● **Web interface edit records**:

>>

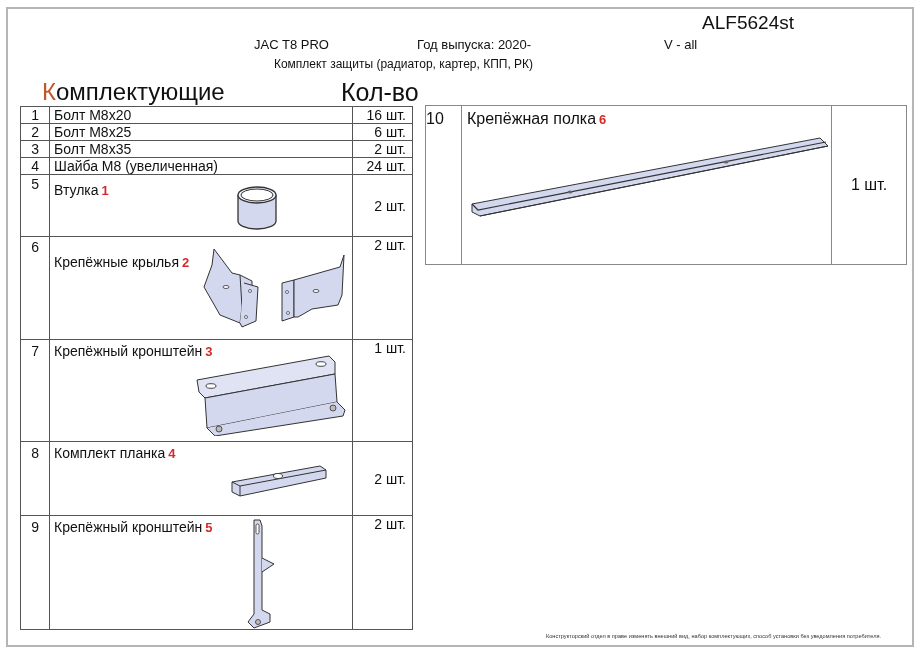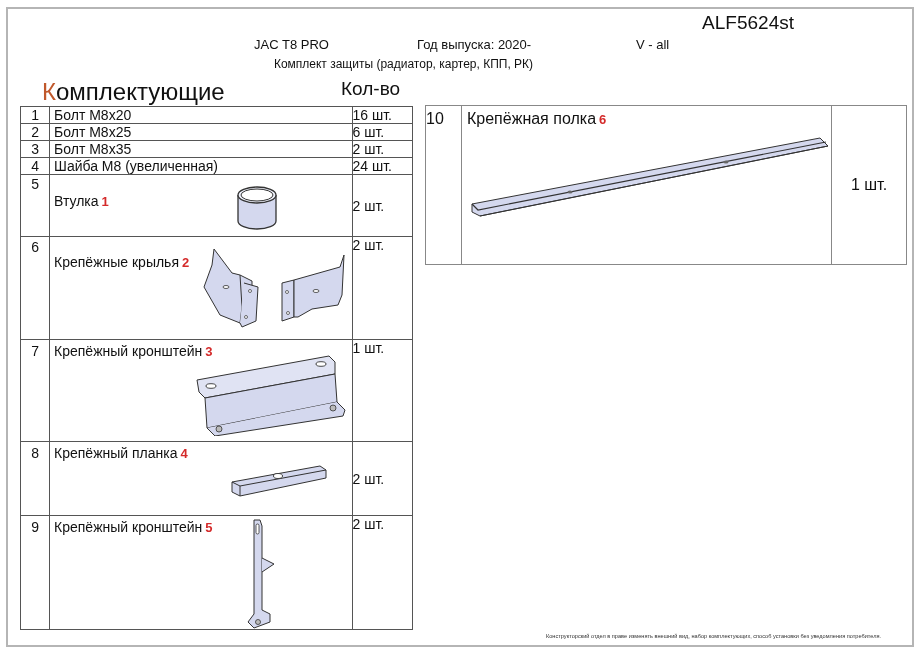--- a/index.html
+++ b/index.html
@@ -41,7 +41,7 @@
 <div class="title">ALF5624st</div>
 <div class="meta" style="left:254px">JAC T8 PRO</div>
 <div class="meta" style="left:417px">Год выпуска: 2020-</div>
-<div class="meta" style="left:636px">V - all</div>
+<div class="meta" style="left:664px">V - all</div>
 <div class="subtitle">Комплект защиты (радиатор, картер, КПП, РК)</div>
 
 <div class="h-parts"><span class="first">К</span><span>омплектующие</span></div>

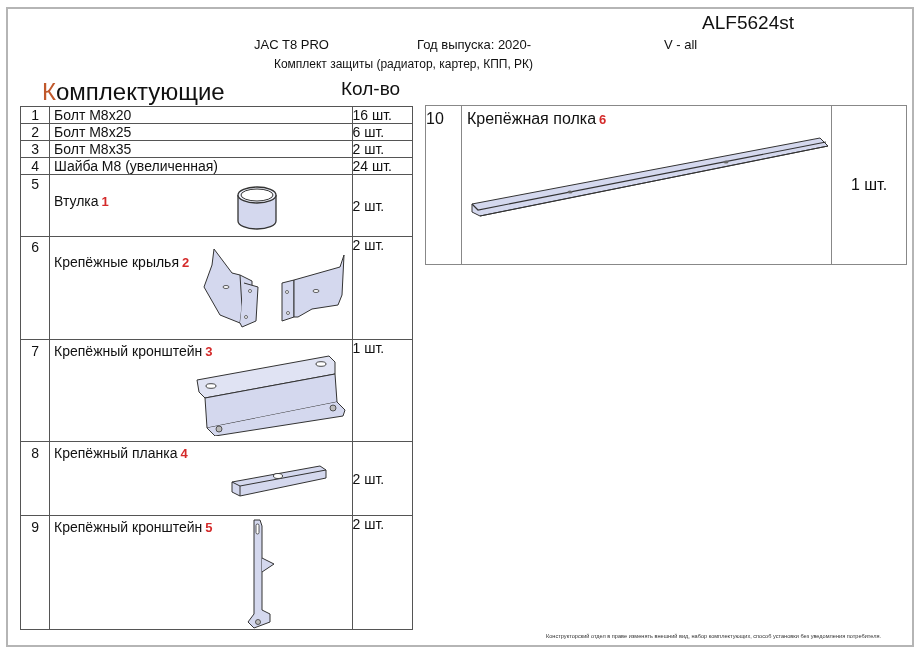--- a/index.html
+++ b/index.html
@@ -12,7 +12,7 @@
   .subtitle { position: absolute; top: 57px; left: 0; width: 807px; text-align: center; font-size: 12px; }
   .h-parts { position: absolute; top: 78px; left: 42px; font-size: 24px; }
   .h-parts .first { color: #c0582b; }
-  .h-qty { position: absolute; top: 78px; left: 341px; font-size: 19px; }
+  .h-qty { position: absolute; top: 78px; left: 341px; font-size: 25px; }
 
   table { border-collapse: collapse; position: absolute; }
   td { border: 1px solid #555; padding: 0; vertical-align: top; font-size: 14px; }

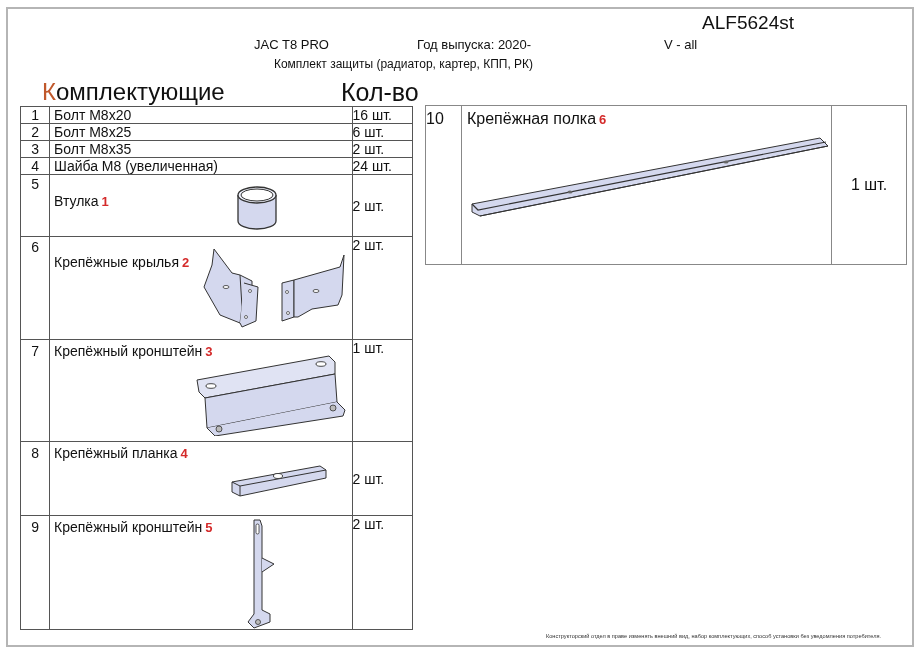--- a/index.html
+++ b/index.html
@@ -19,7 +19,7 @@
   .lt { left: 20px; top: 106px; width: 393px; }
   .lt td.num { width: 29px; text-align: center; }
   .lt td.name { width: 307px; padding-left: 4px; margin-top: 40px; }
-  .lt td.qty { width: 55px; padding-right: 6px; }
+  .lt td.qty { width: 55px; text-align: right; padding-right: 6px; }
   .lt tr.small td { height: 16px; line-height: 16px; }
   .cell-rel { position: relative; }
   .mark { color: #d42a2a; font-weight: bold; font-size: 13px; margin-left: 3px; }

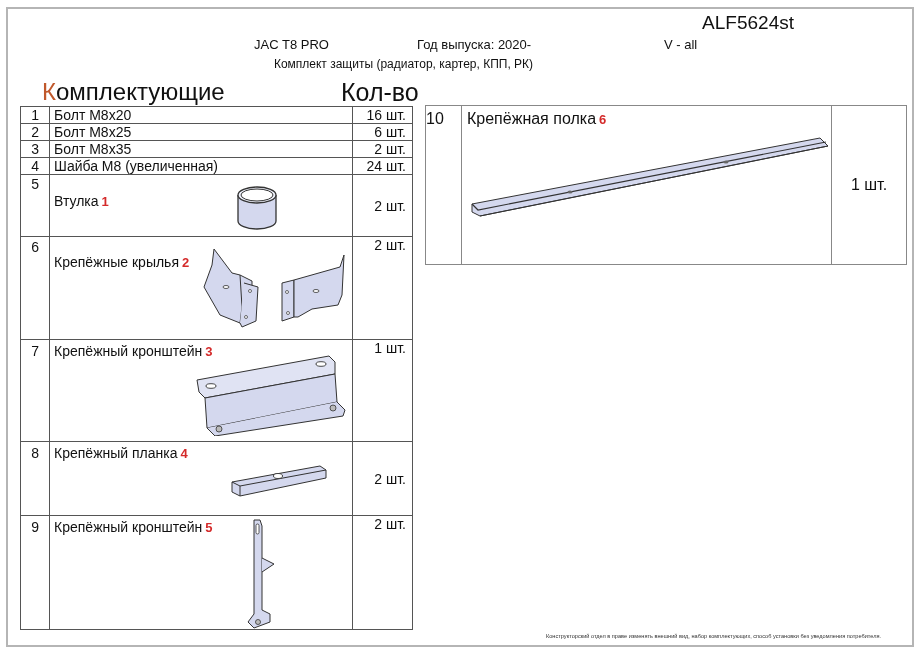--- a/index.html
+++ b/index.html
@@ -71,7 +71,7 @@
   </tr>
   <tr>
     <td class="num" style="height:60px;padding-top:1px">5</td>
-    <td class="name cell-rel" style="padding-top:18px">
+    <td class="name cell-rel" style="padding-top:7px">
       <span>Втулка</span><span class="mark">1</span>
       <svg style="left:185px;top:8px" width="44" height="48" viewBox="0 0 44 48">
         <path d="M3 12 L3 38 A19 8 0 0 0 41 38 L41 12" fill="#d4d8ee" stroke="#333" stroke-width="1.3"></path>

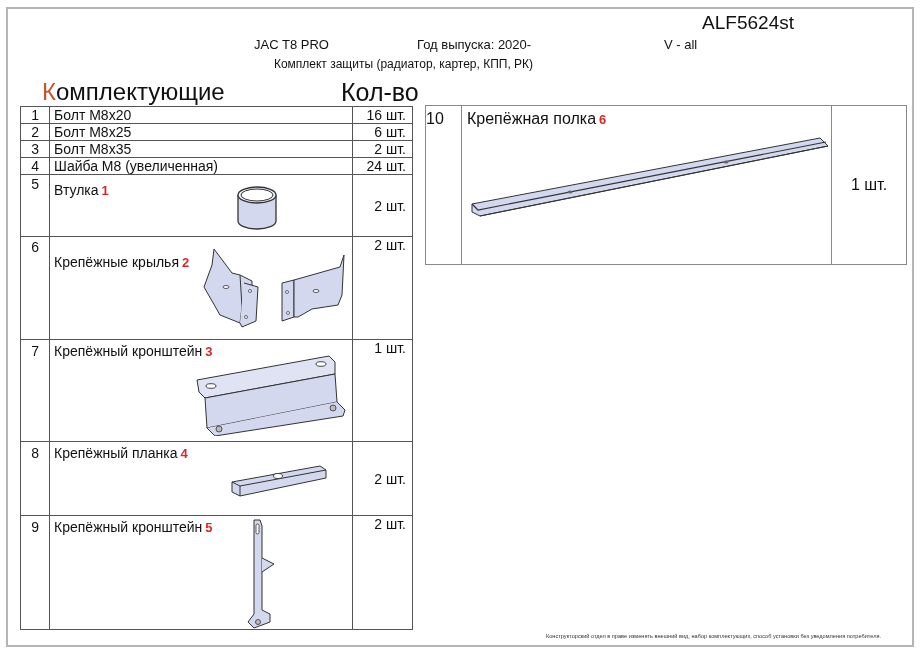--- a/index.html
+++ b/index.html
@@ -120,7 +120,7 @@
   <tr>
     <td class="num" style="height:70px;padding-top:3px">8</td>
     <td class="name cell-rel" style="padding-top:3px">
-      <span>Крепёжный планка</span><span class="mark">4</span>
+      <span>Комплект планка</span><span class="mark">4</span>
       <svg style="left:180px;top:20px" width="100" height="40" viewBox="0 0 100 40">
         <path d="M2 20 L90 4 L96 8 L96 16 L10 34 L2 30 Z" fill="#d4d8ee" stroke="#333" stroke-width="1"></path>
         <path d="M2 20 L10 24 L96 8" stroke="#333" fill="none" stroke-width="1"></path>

<<
>>

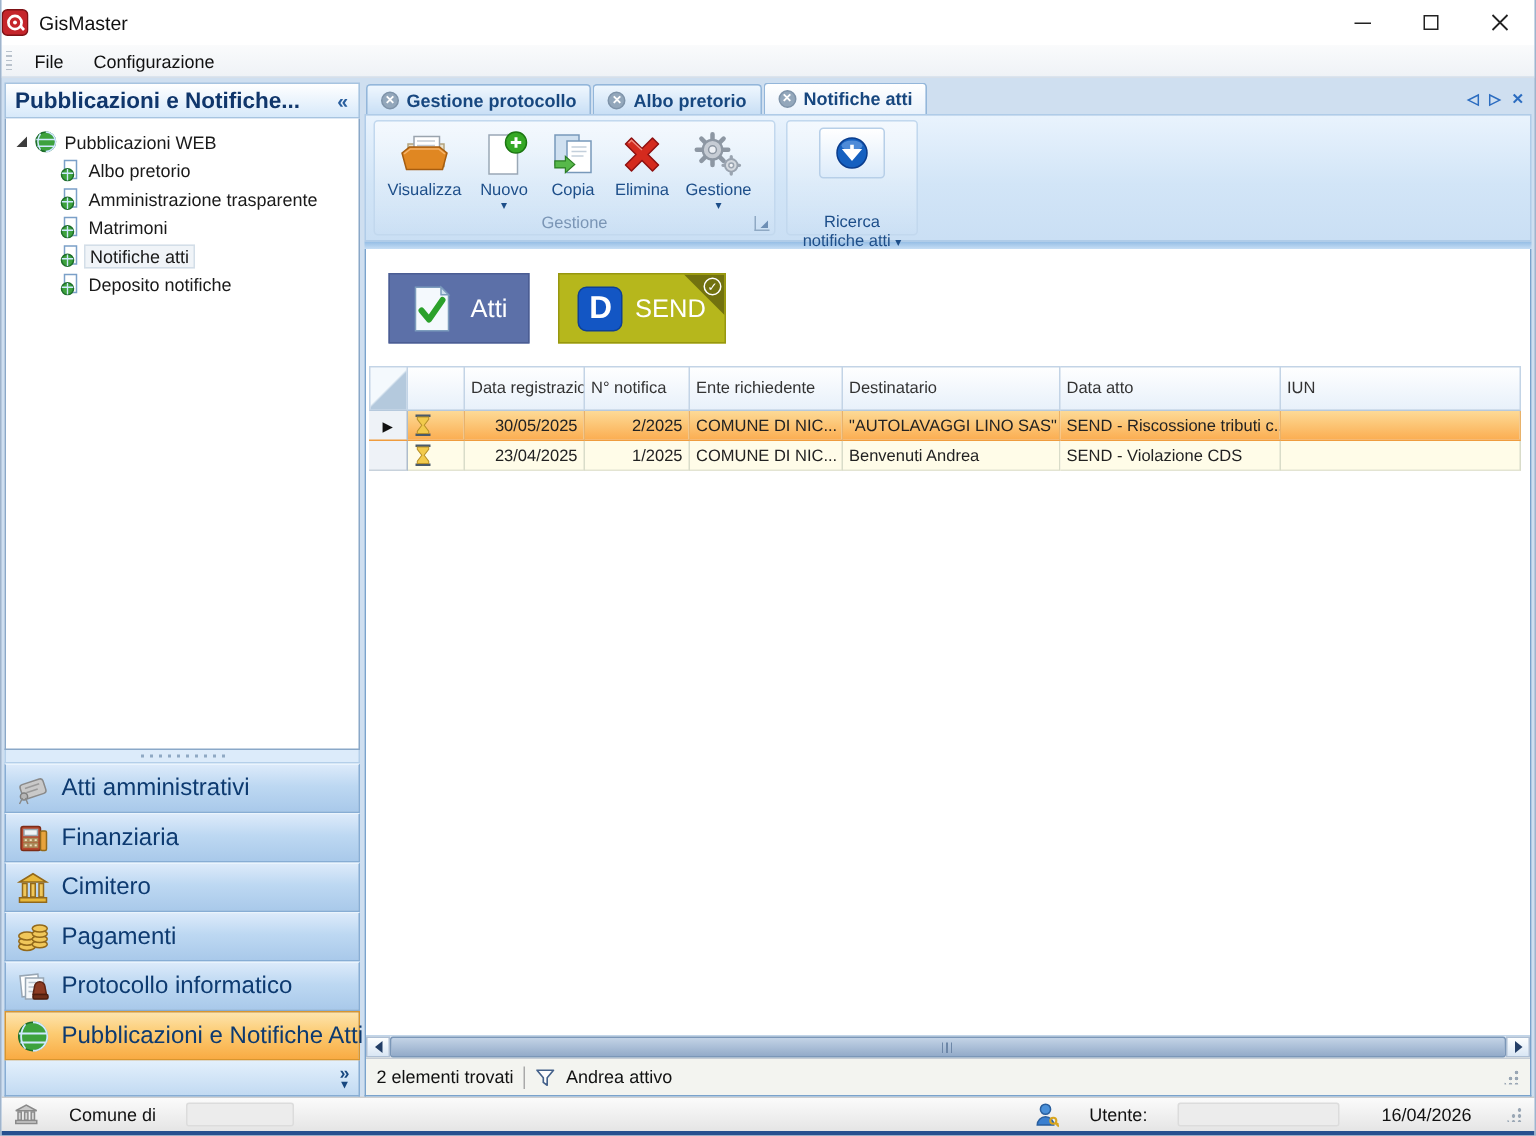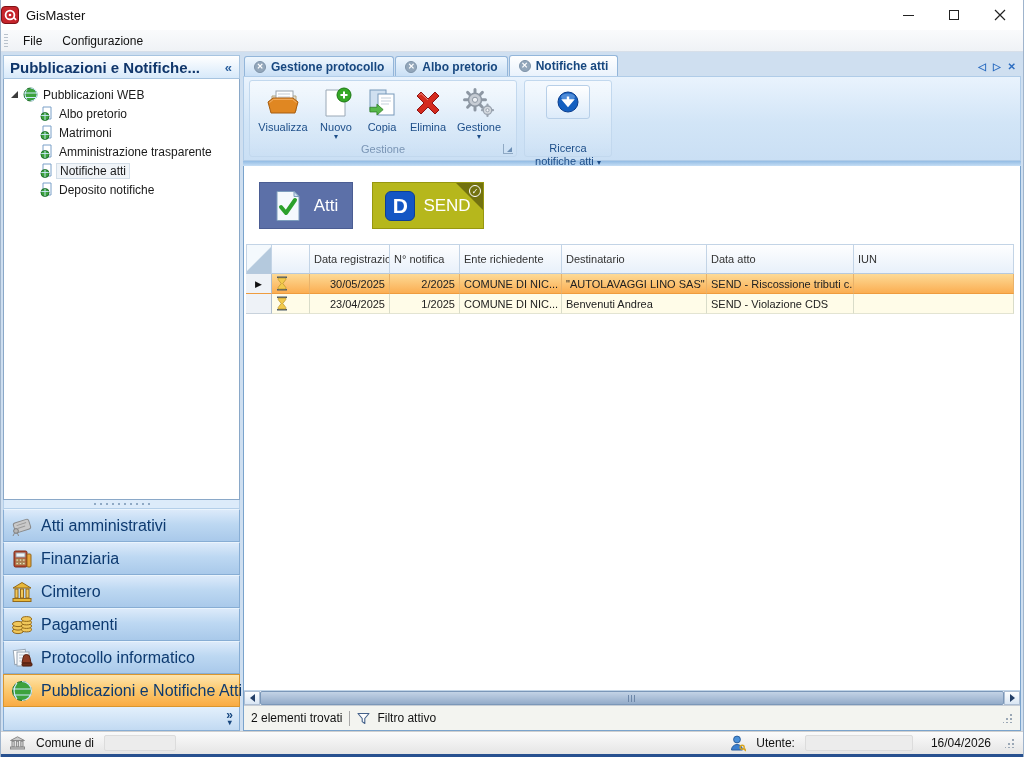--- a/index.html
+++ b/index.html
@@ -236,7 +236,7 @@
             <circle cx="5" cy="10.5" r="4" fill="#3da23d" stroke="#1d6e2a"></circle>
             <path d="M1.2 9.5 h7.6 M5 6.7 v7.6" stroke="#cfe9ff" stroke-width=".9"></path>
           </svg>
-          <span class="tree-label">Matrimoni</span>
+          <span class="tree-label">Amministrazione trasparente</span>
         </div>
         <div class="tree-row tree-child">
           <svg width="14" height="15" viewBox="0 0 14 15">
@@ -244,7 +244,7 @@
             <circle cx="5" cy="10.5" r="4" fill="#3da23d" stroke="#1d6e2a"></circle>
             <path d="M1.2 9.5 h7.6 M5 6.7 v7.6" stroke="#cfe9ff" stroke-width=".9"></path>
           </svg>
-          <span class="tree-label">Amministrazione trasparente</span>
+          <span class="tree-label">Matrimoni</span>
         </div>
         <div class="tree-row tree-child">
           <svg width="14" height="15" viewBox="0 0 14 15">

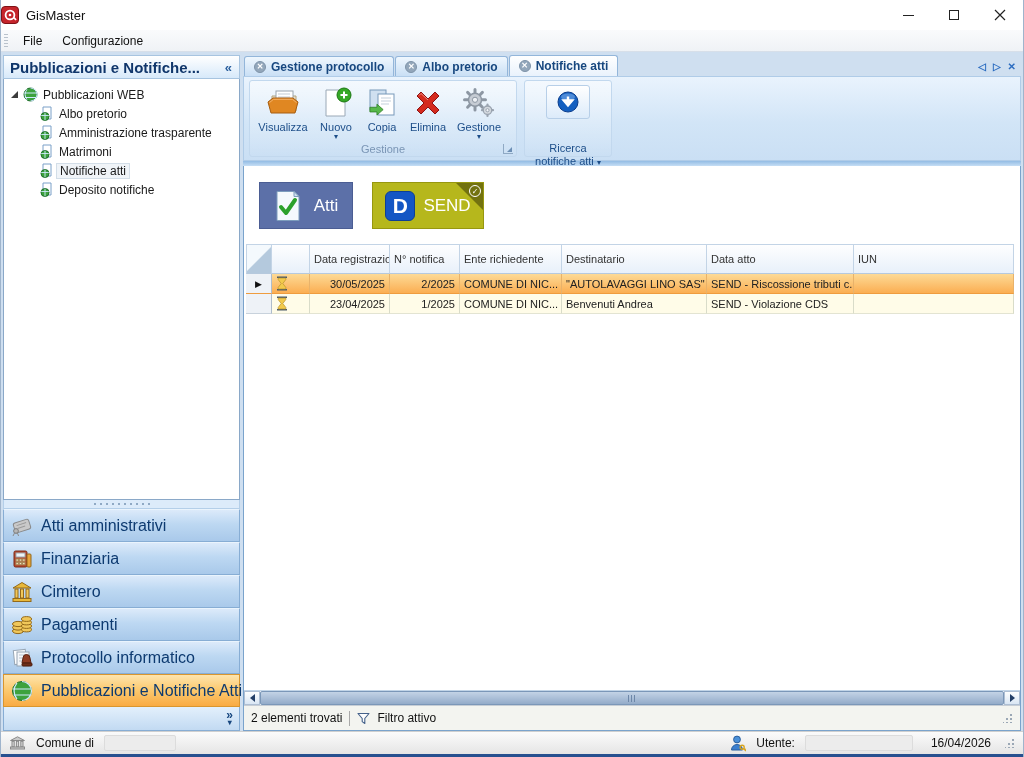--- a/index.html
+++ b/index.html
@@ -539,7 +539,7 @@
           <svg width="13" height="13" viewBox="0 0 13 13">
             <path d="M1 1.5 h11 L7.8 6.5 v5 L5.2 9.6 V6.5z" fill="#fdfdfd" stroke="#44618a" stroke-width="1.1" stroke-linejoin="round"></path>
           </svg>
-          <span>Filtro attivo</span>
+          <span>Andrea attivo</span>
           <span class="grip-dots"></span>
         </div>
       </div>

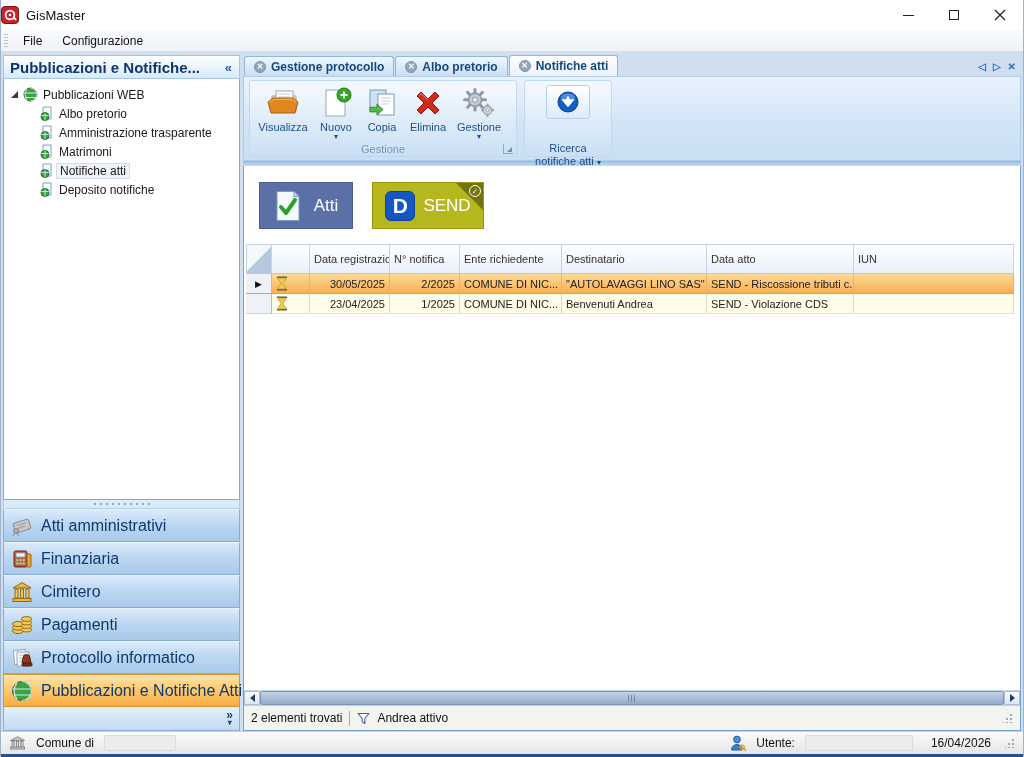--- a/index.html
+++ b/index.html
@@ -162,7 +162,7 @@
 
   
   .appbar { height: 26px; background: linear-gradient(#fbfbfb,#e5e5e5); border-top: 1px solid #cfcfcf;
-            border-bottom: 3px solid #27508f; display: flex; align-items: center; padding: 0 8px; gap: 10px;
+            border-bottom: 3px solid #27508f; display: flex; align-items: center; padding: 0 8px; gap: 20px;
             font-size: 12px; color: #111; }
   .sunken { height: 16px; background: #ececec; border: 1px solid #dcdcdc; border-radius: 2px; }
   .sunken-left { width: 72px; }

<<

● **TASK DETAILS**:
Pull every line containing the word "fill" out of the entries above.

● **RESPONSE BELOW**:
         <path d="M3 12 L3 38 A19 8 0 0 0 41 38 L41 12" fill="#d4d8ee" stroke="#333" stroke-width="1.3"></path>
         <path d="M2 20 L90 4 L96 8 L96 16 L10 34 L2 30 Z" fill="#d4d8ee" stroke="#333" stroke-width="1"></path>
         <path d="M2 20 L10 24 L96 8" stroke="#333" fill="none" stroke-width="1"></path>
             <circle cx="5" cy="10.5" r="4" fill="#3da23d" stroke="#1d6e2a"></circle>
             <circle cx="5" cy="10.5" r="4" fill="#3da23d" stroke="#1d6e2a"></circle>
             <path d="M1 1.5 h11 L7.8 6.5 v5 L5.2 9.6 V6.5z" fill="#fdfdfd" stroke="#44618a" stroke-width="1.1" stroke-linejoin="round"></path>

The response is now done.